Dans un entretien accordé à la chaîne Al-Arabiya, le directeur général du barrage de la Renaissance, Kifle Horo, a annoncé que la troisième phase du remplissage du barrage de la Renaissance commencerait dans les semaines à venir. Il s’agit là d’une nouvelle violation de l’accord de principes, signé entre l’Egypte, le Soudan et l’Ethiopie en 2015, et qui oblige l’Ethiopie à ne pas remplir le barrage sans accord avec les pays en aval.
Horo a déclaré que durant les moments de fortes pluies, l’eau pourrait déborder en direction des deux pays en aval. « Durant la saison de sécheresse, l’eau restera dans le réservoir du barrage », a-t-il ajouté. Il a reconnu que ce remplissage porterait atteinte aux pays en aval, mais a affirmé qu’il n’était pas question d’arrêter le remplissage. « Malgré les possibles effets nuisibles sur les pays en aval, il n’est pas question d’arrêter le troisième remplissage.

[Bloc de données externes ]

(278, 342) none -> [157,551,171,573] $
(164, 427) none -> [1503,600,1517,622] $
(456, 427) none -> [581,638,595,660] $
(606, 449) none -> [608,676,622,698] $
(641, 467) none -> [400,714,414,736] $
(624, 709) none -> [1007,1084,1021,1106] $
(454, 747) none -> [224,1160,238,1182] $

C’est un processus automatique », a-t-il précisé.
Ces propos confirment les craintes de l’Egypte et du Soudan quant à l’absence d’un accord juridiquement contraignant qui réglemente le remplissage du barrage en période de sécheresse et de sécheresse sévère. Une fois de plus, l’Ethiopie se comporte de manière unilatérale. Une attitude rejetée par l’Egypte qui, en dépit de l’intransigeance éthiopienne, souhaite toujours parvenir à un accord contraignant avec l’Ethiopie et le Soudan sur le fonctionnement du barrage. Rappelons que les négociations tripartites sur le barrage se sont arrêtées en avril 2021 avant le deuxième remplissage sans parvenir à un accord.

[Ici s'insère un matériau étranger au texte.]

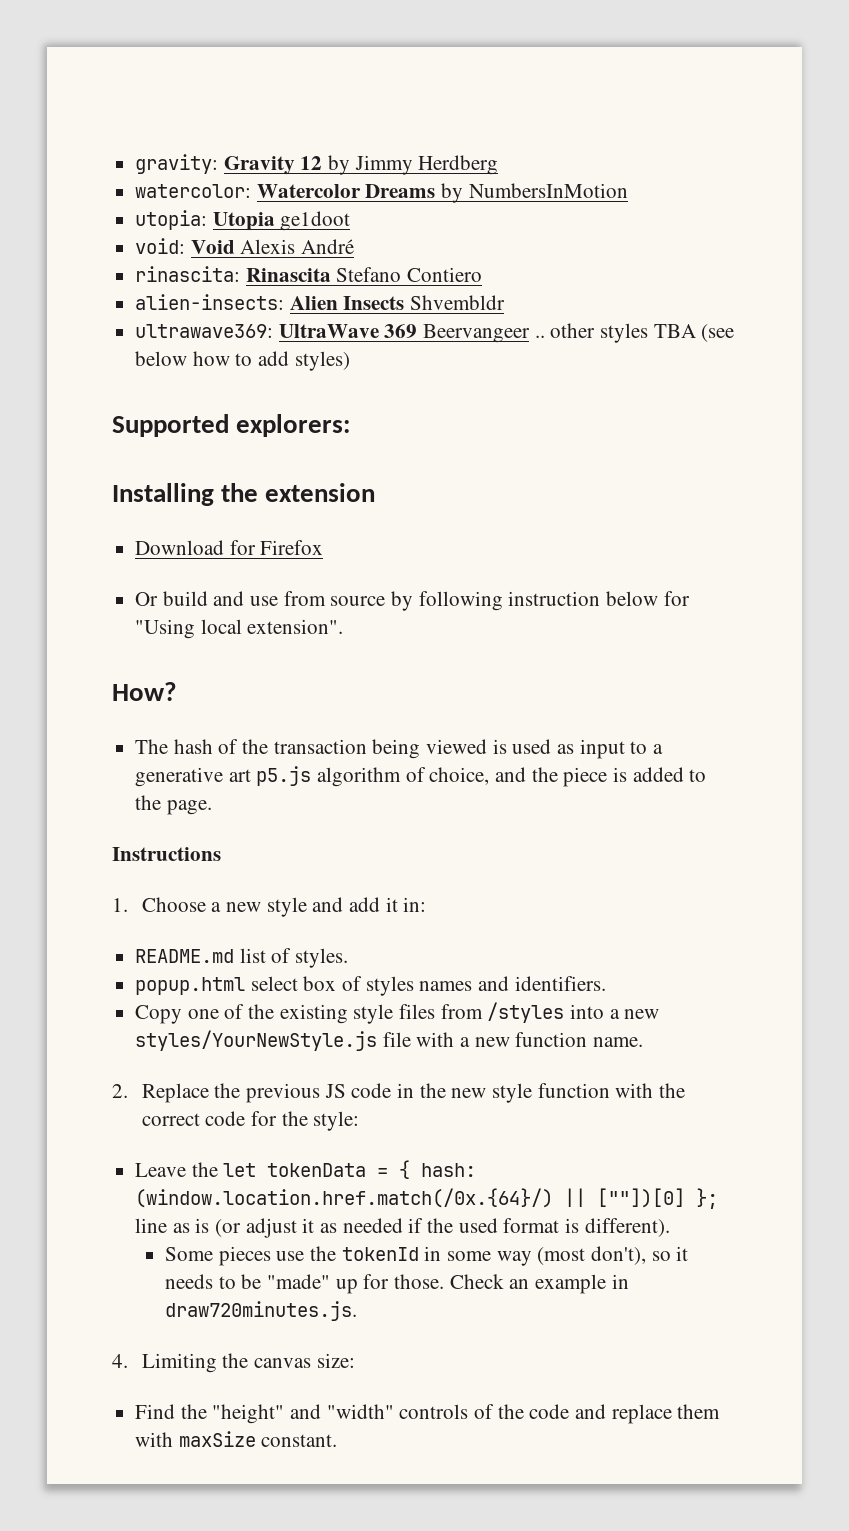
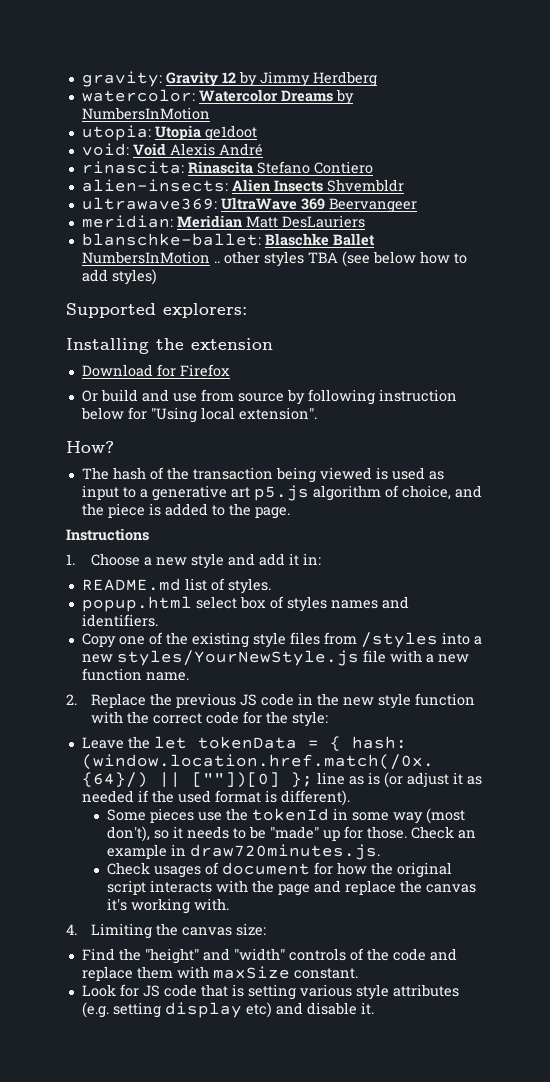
(531, 333) none -> [81,215,365,228] [81,233,375,246] [81,251,210,264] // meridian: Meridian Matt DesLauriers // blanschke-ballet: Blaschke Ballet NumbersInMotion
(357, 1311) none -> [107,862,453,878] [107,880,477,896] [107,898,230,914] // Check usages of document for how the original script interacts with the page and replace the canvas it's working with.
(338, 1440) none -> [81,984,459,1000] [81,1002,374,1018] // Look for JS code that is setting various style attributes (e.g. setting display etc) and disable it.

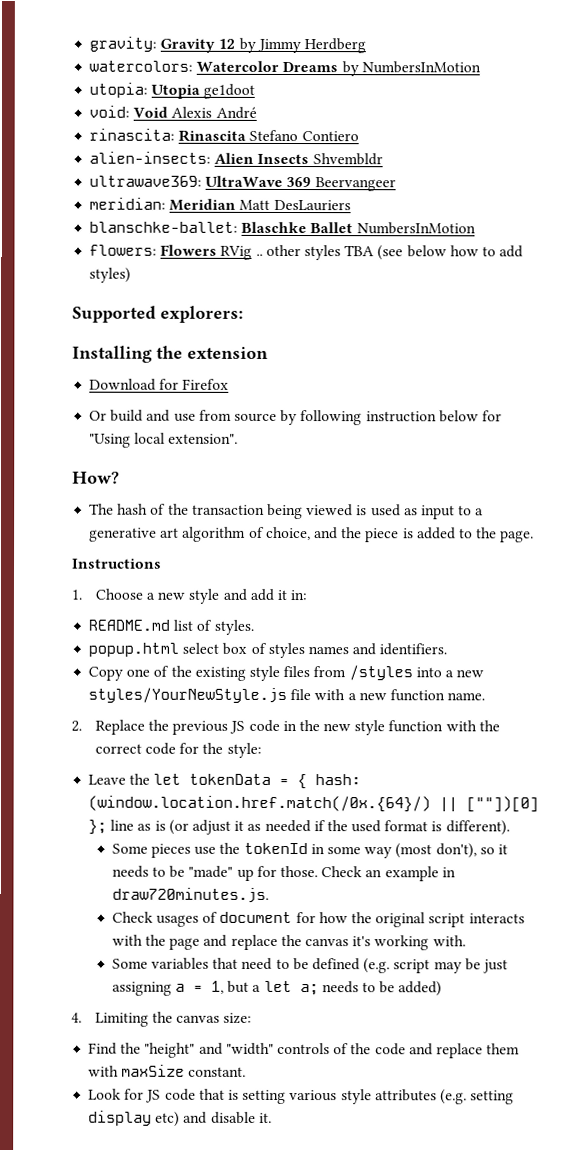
[81,89,195,102] watercolor: -> [89,60,194,72] watercolors:
(210, 257) none -> [89,244,253,260] // flowers: Flowers RVig
[253,485,309,501] p5.js -> (180, 532) none
(230, 904) none -> [111,957,508,974] [111,980,443,997] // Some variables that need to be defined (e.g. script may be just assigning a = 1, but a let a; needs to be added)

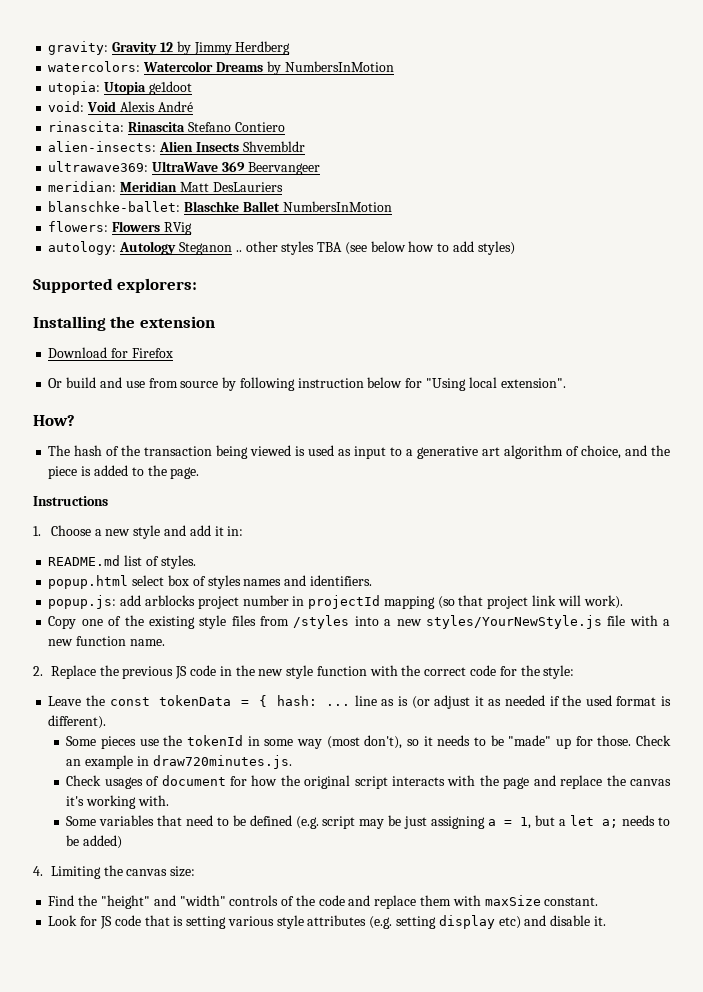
(253, 252) none -> [48,241,232,255] // autology: Autology Steganon
(448, 649) none -> [48,595,623,609] // popup.js: add arblocks project number in projectId mapping (so that project link will work).
[153,773,182,785] let -> [109,697,150,706] const
[88,795,540,813] [88,819,108,835] (window.location.href.match(/0x.{64}/) || [""])[0] }; -> [326,704,351,706] ...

Déclarations irresponsables
Abbas Sharaky, professeur de géologie et de ressources en eau à l’Université du Caire, qualifie l’annonce éthiopienne d’irresponsable tant sur le plan diplomatique que technique. « L’Ethiopie ne se sent visiblement pas concernée par les craintes de l’Egypte et du Soudan sur les dangers du barrage. Ces déclarations du directeur du barrage sont ouvertement provocatrices et irresponsables », affirme Sharaky. Sur le plan technique, ajoute-t-il, toutes les déclarations de Horo sont imprécises. « Le directeur du barrage n’a donné aucune information sur ce remplissage. Il est probable que ces propos visent seulement à recueillir les faveurs de l’opinion publique en Ethiopie. Il faut savoir que la hauteur de la partie centrale du barrage n’a toujours pas été décidée », affirme Sharaky.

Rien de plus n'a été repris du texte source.